• [THE PROBLEM]: All lines from the one containing "as web developers." through the end of the entries below should appear in the answer exactly, with no others.

• [DATA FOR THE TASK]:
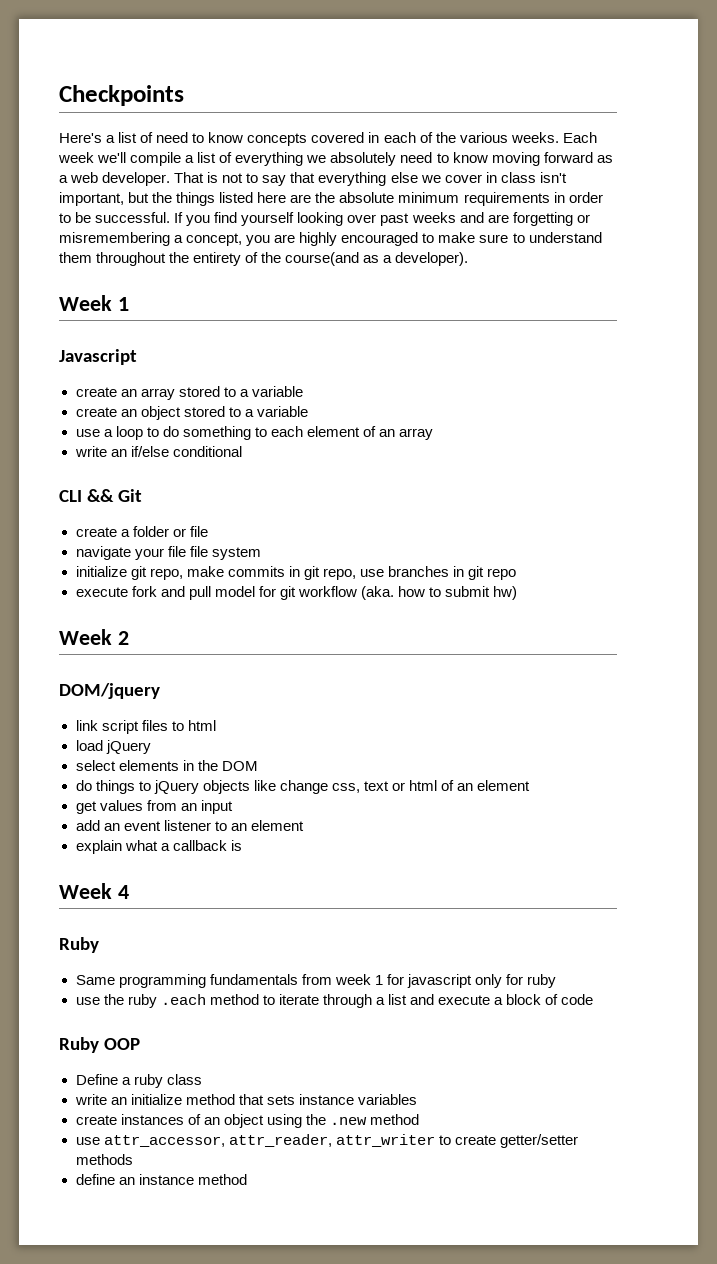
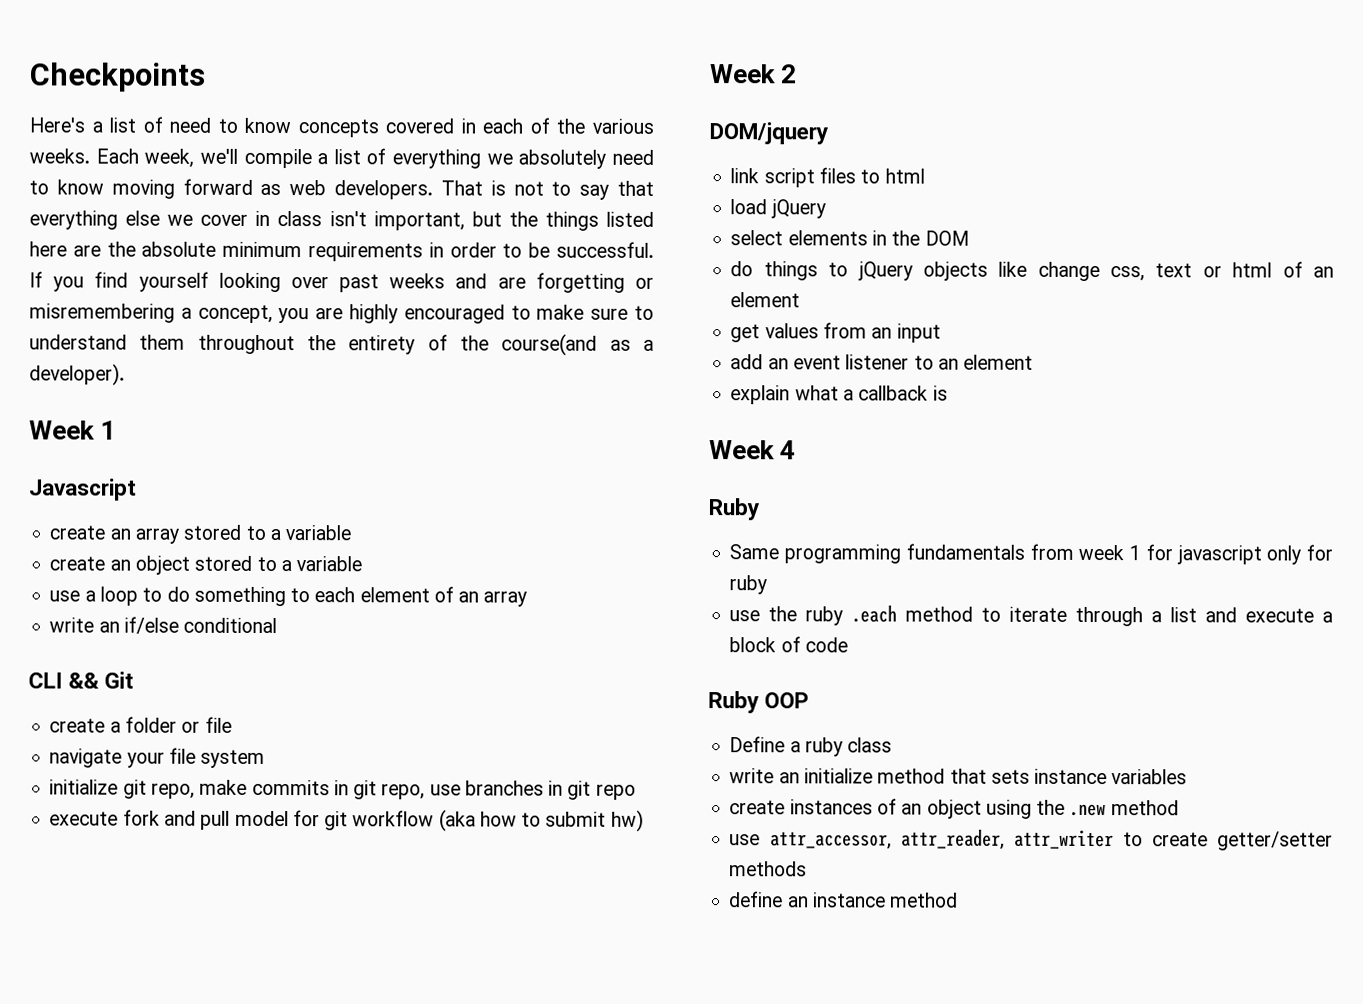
- Each week we'll compile a list of everything we absolutely need to know moving forward as a web developer.
+ Each week, we'll compile a list of everything we absolutely need to know moving forward as web developers.
- navigate your file file system
+ navigate your file system
- execute fork and pull model for git workflow (aka. how to submit hw)
+ execute fork and pull model for git workflow (aka how to submit hw)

• [WRITTEN REPLY]:
+ Each week, we'll compile a list of everything we absolutely need to know moving forward as web developers.
- navigate your file file system
+ navigate your file system
- execute fork and pull model for git workflow (aka. how to submit hw)
+ execute fork and pull model for git workflow (aka how to submit hw)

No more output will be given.